Former Congressman Jose “Peping” Cojuangco claimed the flawed implementation of land reform not only resulted in agricultural inefficiency and worsen the quality of life of small farmers but also killed the ability to raise capital.
“In [former Agrarian Reform] Secretary [Ernesto] Garilao’s survey, they saw the ill-effects of land reform on small farmers, but it did not touch on the other purpose of land reform which was to transfer Filipino capital from agriculture to industries through the provision of incentives,” Cojuangco said.
He added the landowner who had 100 or 200 hectares was not compensated enough to allow him to transit to the industry sector.
In the case of the Cojuangcos, he said the family was paid with government bonds whose worth turned out to be only half its nominal value.
“In our case in Luisita, we were paid in government bonds. In the end, when we needed the money, when we were paying with the bonds, we discovered to our dismay that they were worth only 50 percent. So they really killed Filipino capital and that’s why we badly need foreign investments now,” he said.
Even the distribution of the Luisita property as ordered by the Supreme Court and as implemented by the DAR under President Noynoy Aquino, Cojuangco insisted they were paid “way below market value and does not conform to just compensation as enshrined in the Philippine Constitution and well established by jurisprudence” – a matter that is pending before the DAR Adjudication Board.
Kibbutz-style
Cojuangco said in 2014 it was not too late for the farmer-beneficiaries of land reform to group together like the kibbutz model of Israel and plant crops under the guidance of the government. He envisions a food security group, an umbrella organization composed of agri-related bodies like the DA and the DAR, working cohesively to make the country self-sufficient in meeting its people’s food requirements.
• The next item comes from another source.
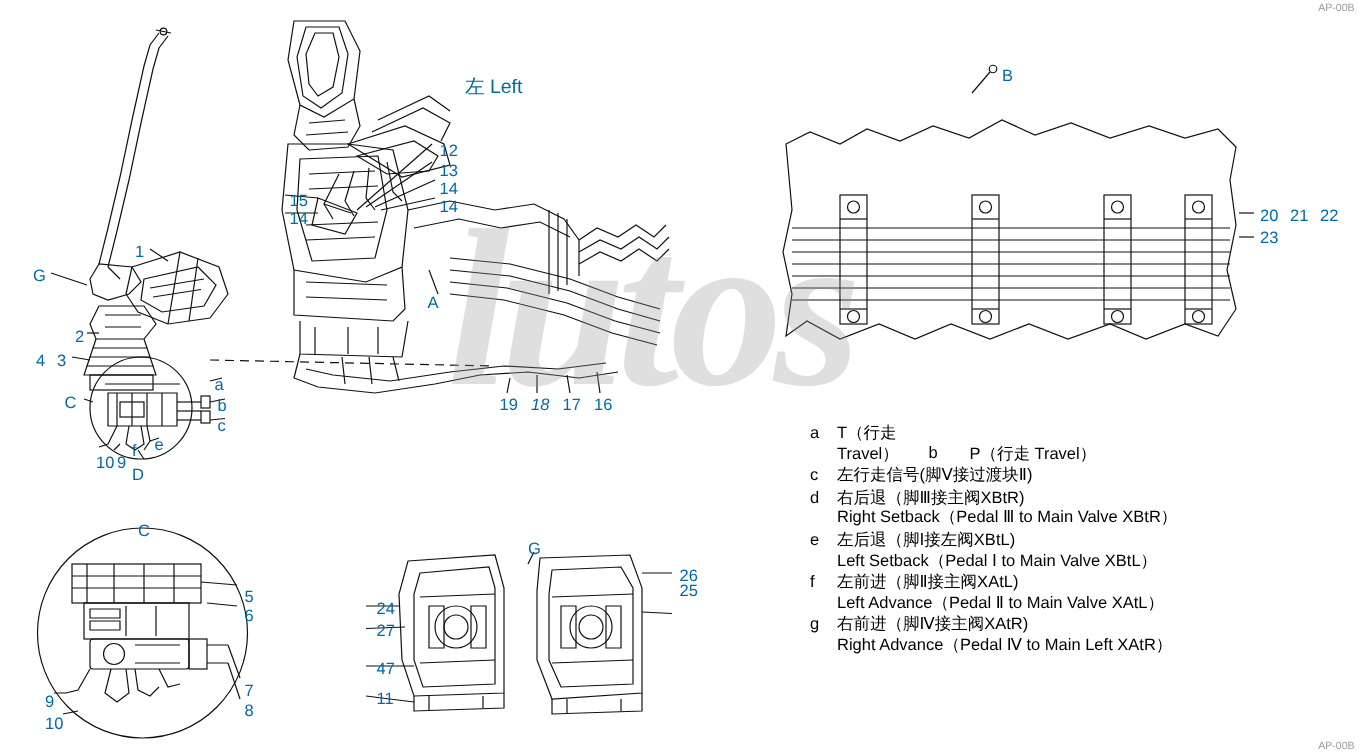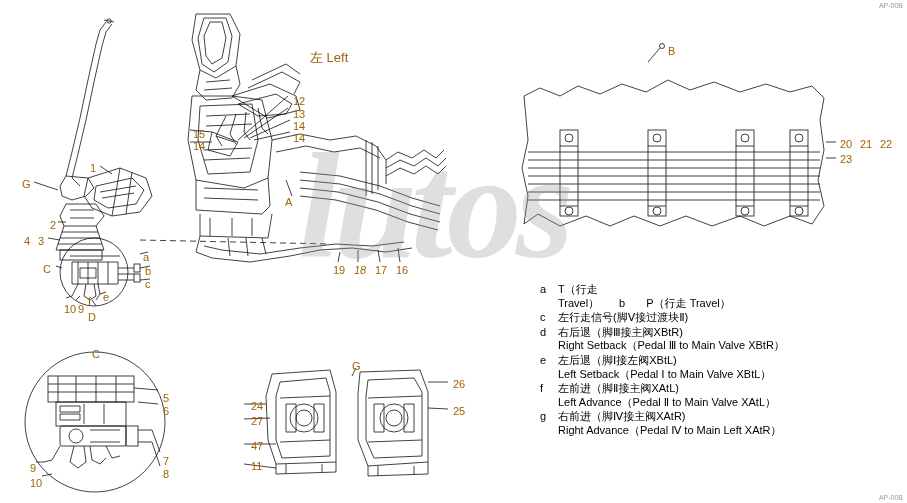"左 Left" .lbl { color: #a16207 -> #0369a1 }
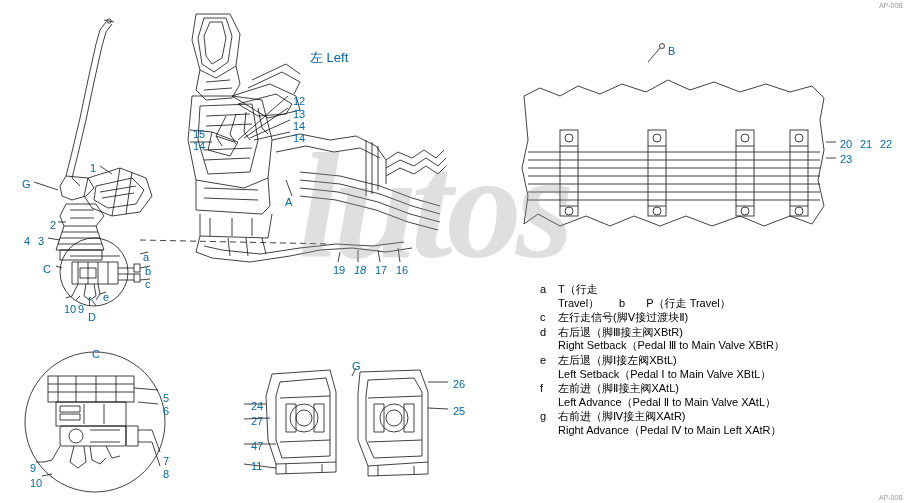"25" div.lbl { top: 405px -> 388px }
“One thing that no one has taken into account is that the DA had been devolved. It is at most a (group of) regional offices because the provincial and municipal agricultural offices are under the local government units (LGU),” he said. “So how can the DA be of any help to the farmers? How can a department supposedly working for the whole nation if they don’t have information about the whole country? Many of the agriculturists retained by the LGU are political appointees and hired (without any background) in agriculture.
“At the same time, even if the LGU hire good agriculturists, if the DA doesn’t recognize and listen to them, there’s a great disconnect that stops the national government from seeing what’s really happening at the grassroots level.”
Retired tenants buy land
Cojuangco recalled that before land reform, most tenant farmers in the big estates end up not only owning the agricultural land they themselves bought from their retirement pay (but) also branched out to putting up small enterprises whether agriculture-related or not.
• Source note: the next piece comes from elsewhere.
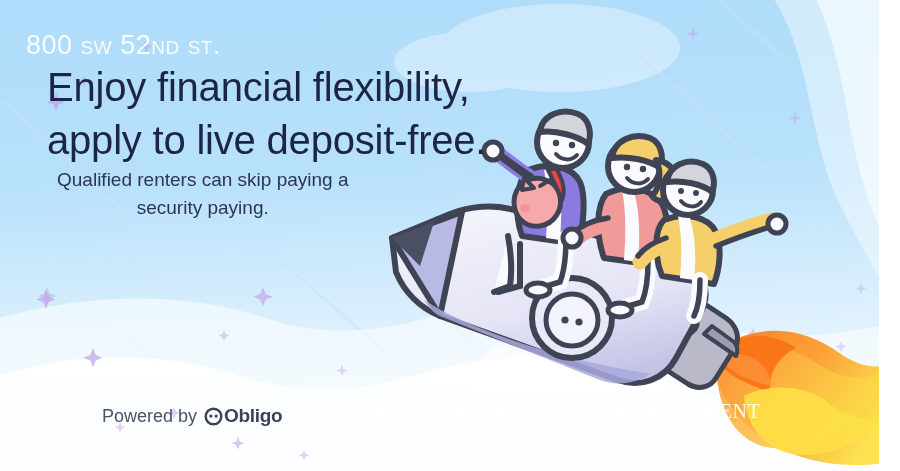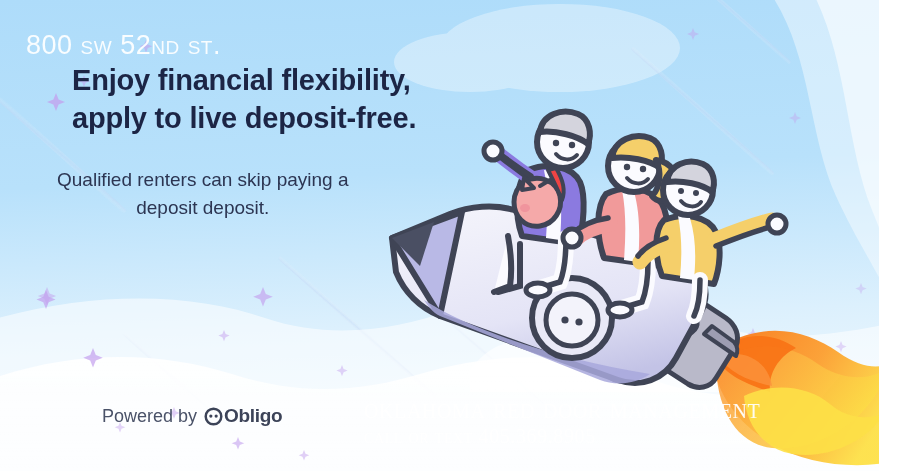"Enjoy financial flexibility," .headline { font-size: 29px -> 40px; font-weight: 700 -> 400; left: 72px -> 47px }
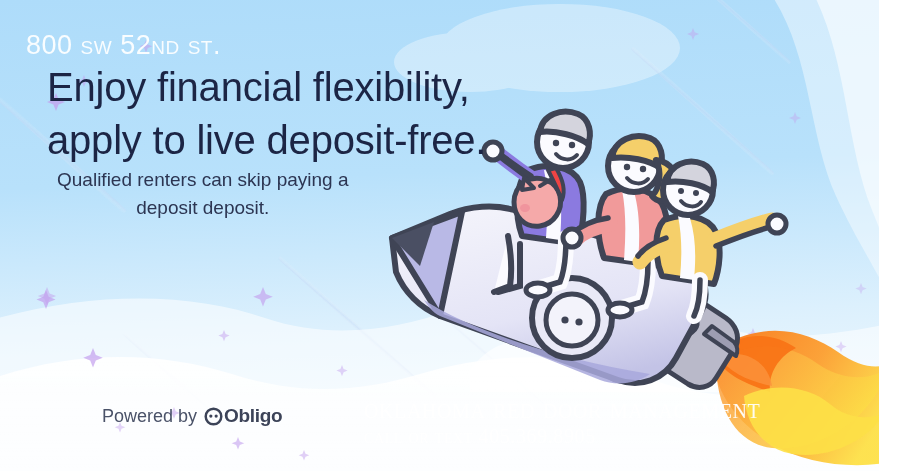"deposit deposit." span.line { text: deposit deposit -> security paying }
“Many years ago, before land reform, the Filipino’s way of saving was not through banks but (the purchase of) land with what money they saved or from retirement money. The tenants at the time would only ask to till the land wherever they may be found),” Cojuangco said.
“With the retired tenants buying land, they also invest by putting up small enterprises like machine shops. That’s all gone now, another result of the wrong implementation of land reform.”
Cojuangco said with the present beneficiaries of land reform in Hacienda Luisita being given just 6,000 square meters each, the impact was a severe drop in farm productivity and fertile land turning fallow.
“How can a farmer with 6,000 square meters survive? What, then, was the objective of breaking Hacienda Luisita? When you break it up, you break up a farm that was producing way above the average in that area.”
Cojuangco said the hacienda averaged 85 tons of sugarcane per hectare on three ratoons. (Ratooning is a method by which the upper part of the sugarcane which is sweet is cut for sugar production while the bottom part, which has buds or nodes, allows the new shoots, or ratoons, to grow).
“We only plant sugarcane once every four years and then we let them grow from the ratoons in the next three years. Ratooning costs only 60 percent compared to the 100 percent if you plant new sugarcane each time. In other words, if you keep on planting every year, it becomes more expensive,” Cojuangco explained.
“If you ratoon, there’s a drop in your harvest from 85 to 75 percent, but then a 10 or so percent loss in harvest is nothing compared to the 40 percent you save by ratooning.”
Same fate
Cojuangco said information about ratooning has been denied to farmer-beneficiaries of land reform. The agricultural news service he espoused was meant to take the place of land owners in providing the technology and marketing skills for the farmers, he said.
“What’s happening to rice will also happen to sugar. This is what I’ve done with the Philippine agricultural news service,” he said.
To Cojuangco, removing the landlord from the plant-to-harvest cycle was a bad idea because the farmer often has no knowledge of the crop that would yield the most for the plot of land they own.
“Now you remove the land owner, you remove management, you now leave the farmer with two hectares with no knowledge at all. So, if somebody plants tomato everybody plants tomato. At harvest time there is no market for it. That’s really what’s happening.”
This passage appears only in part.